Lung cancer stands as a significant global contributor to human mortality, constituting 25% of all cancer-related deaths in 2021. Its elusive nature, often devoid of early symptoms in a quarter of diagnosed cases, poses a challenge for timely detection. Unlike some other cancers, lung cancer remains hidden from the naked eye, with its symptoms often masquerading as those of other ailments like bronchitis, asthma, or persistent coughs. Early diagnosis is pivotal for effective treatment and increased survival rates. In light of the pressing nature of the situation, this study investigates the prediction of lung cancer by using data mining tools. It is essential to conduct data mining, which is a process that involves searching for patterns and trends inside vast data repositories to discover valuable insights. Within this context, classification emerges as a fundamental aspect that discerns objects based on their distinctive characteristics. A comparative study is undertaken to address the complexities associated with lung cancer classification, focusing on the K-Nearest Neighbor (KNN) and Naïve Bayes Classifier (NBC) algorithms.

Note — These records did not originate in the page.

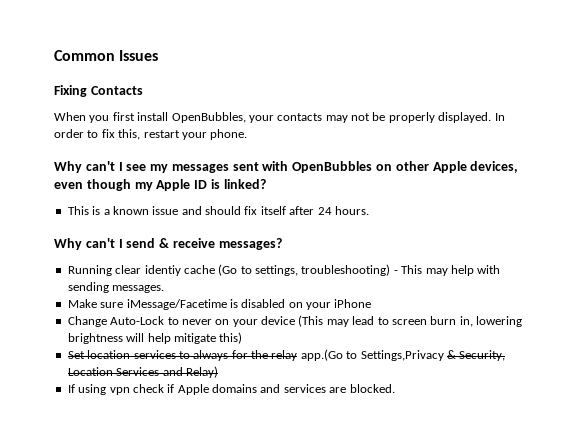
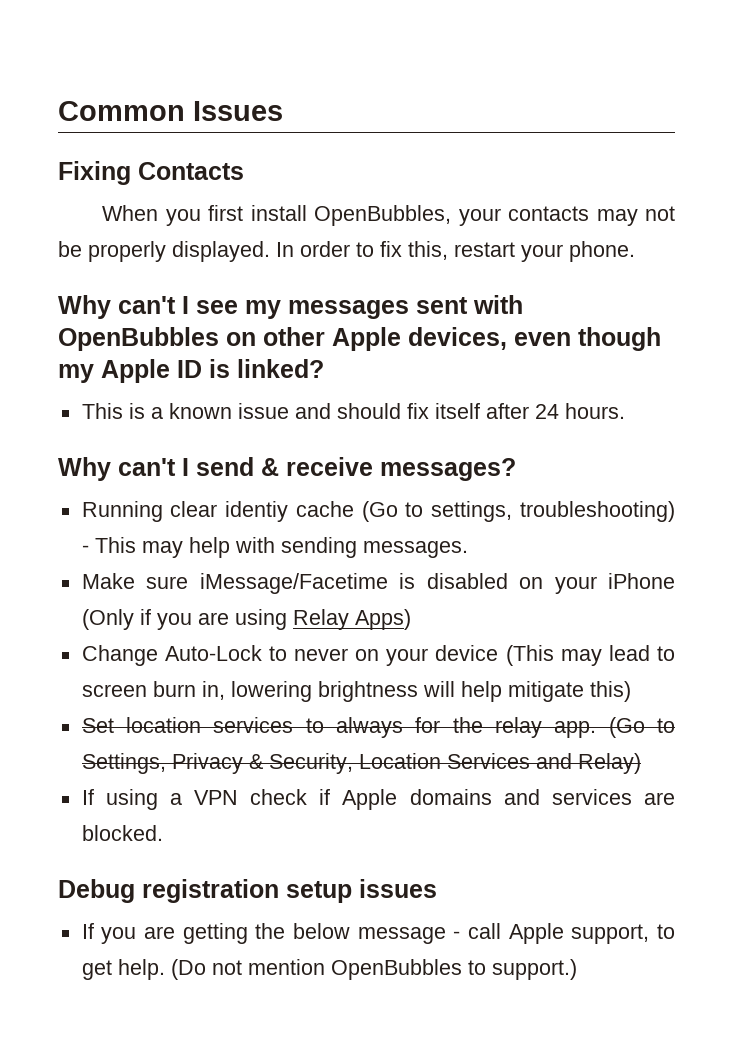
- Make sure iMessage/Facetime is disabled on your iPhone
+ Make sure iMessage/Facetime is disabled on your iPhone (Only if you are using Relay Apps)
- Set location services to always for the relay app.(Go to Settings,Privacy & Security, Location Services and Relay)
+ Set location services to always for the relay app. (Go to Settings, Privacy & Security, Location Services and Relay)
- If using vpn check if Apple domains and services are blocked.
+ If using a VPN check if Apple domains and services are blocked.
+ Debug registration setup issues
+ If you are getting the below message - call Apple support, to get help. (Do not mention OpenBubbles to support.)

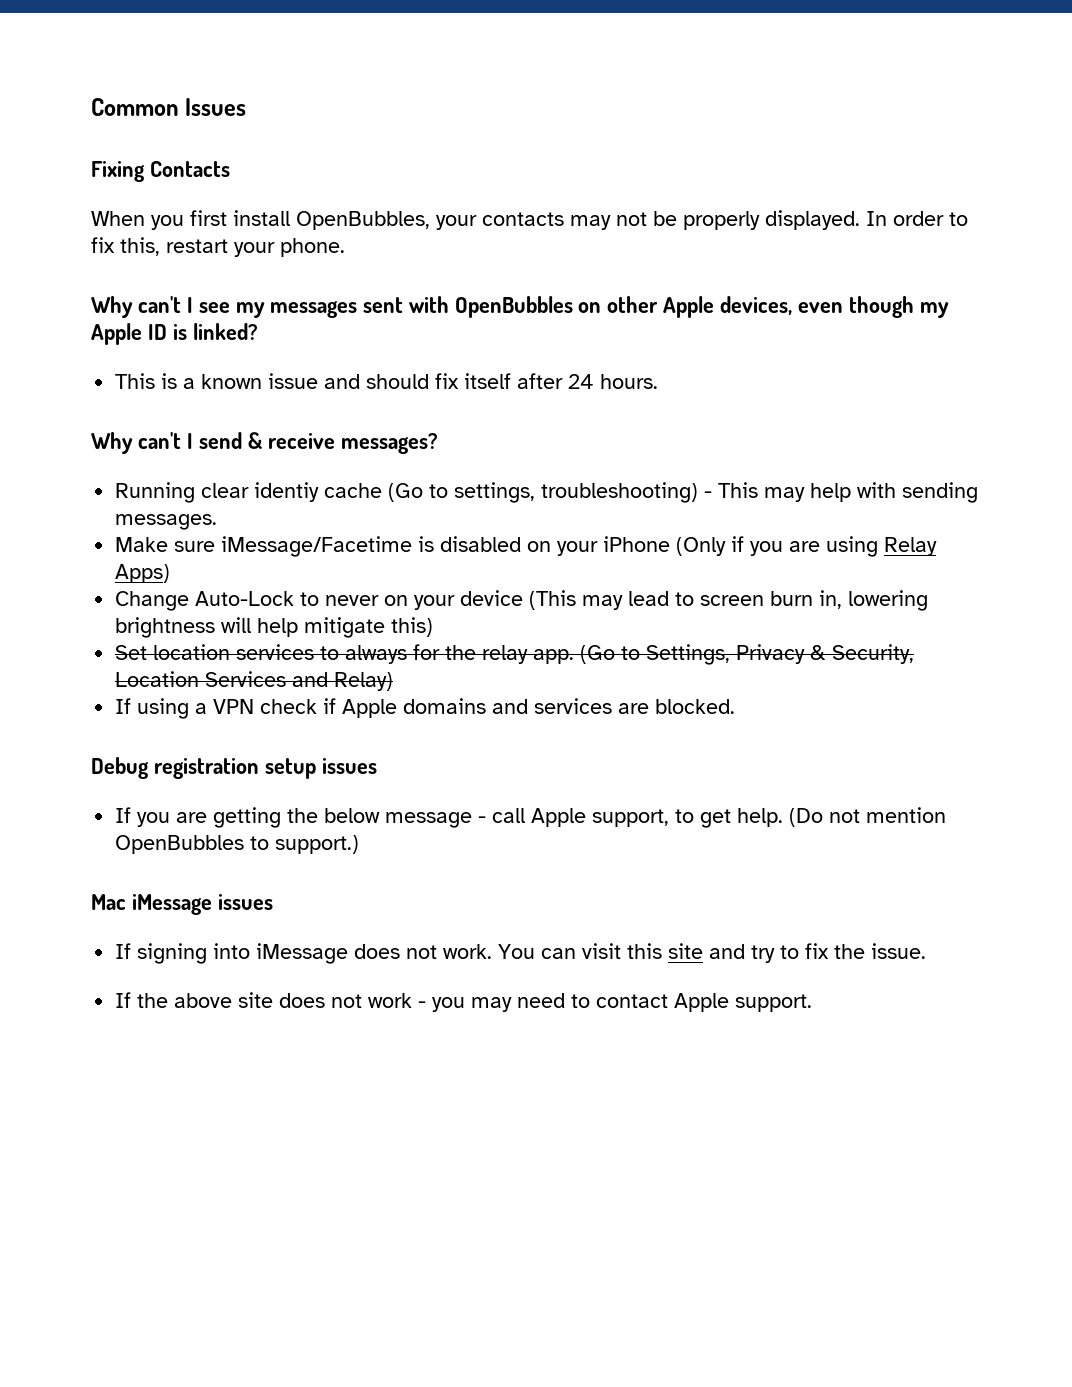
+ Mac iMessage issues
+ If signing into iMessage does not work. You can visit this site and try to fix the issue.
+ If the above site does not work - you may need to contact Apple support.

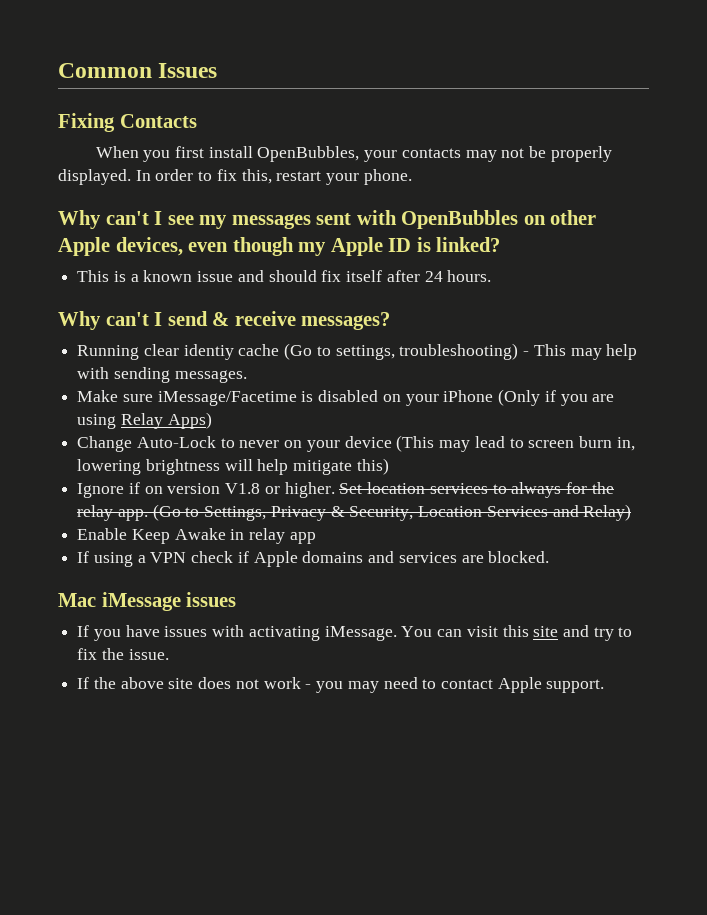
+ Ignore if on version V1.8 or higher.
+ Enable Keep Awake in relay app
- Debug registration setup issues
- If you are getting the below message - call Apple support, to get help. (Do not mention OpenBubbles to support.)
  Mac iMessage issues
- If signing into iMessage does not work.
+ If you have issues with activating iMessage.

Through the utilization of a dataset that contains one thousand instances and twenty-four criteria, the purpose of this study is to determine which algorithm is preferable in the categorization of lung cancer. Upon analysis, the study yields noteworthy results. The KNN algorithm exhibits an accuracy rate of 98.34%, surpassing the NBC algorithm's accuracy of 89.37%. Consequently, this research concludes that, in lung cancer classification, the KNN algorithm outperforms the Naïve Bayes algorithm. These findings promise to enhance the efficacy of early lung cancer detection, potentially saving numerous lives through improved classification methods.